## ABOUT THIS TASK
Copy every line of the entries that includes the word "take".

## GIVEN ENTRIES
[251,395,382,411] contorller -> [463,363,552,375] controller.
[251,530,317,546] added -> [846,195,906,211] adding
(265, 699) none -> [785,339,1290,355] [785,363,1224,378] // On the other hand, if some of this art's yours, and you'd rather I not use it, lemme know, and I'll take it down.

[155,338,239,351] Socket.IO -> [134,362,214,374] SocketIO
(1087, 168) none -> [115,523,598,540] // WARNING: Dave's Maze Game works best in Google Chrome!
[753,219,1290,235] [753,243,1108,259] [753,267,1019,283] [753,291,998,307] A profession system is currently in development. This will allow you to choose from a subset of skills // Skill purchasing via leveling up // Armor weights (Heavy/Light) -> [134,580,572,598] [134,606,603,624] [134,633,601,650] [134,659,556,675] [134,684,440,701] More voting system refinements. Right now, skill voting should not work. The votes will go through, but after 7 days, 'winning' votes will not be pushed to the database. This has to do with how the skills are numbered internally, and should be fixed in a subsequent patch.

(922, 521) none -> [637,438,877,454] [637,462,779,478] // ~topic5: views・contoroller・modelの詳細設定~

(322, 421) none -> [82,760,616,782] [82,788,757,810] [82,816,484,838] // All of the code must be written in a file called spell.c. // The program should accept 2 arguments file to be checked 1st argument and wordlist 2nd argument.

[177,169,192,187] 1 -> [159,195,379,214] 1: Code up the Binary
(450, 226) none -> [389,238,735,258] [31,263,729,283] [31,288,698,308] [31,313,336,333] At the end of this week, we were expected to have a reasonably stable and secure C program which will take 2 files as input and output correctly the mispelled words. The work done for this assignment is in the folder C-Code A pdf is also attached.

## SOLUTION
(265, 699) none -> [785,339,1290,355] [785,363,1224,378] // On the other hand, if some of this art's yours, and you'd rather I not use it, lemme know, and I'll take it down.
(450, 226) none -> [389,238,735,258] [31,263,729,283] [31,288,698,308] [31,313,336,333] At the end of this week, we were expected to have a reasonably stable and secure C program which will take 2 files as input and output correctly the mispelled words. The work done for this assignment is in the folder C-Code A pdf is also attached.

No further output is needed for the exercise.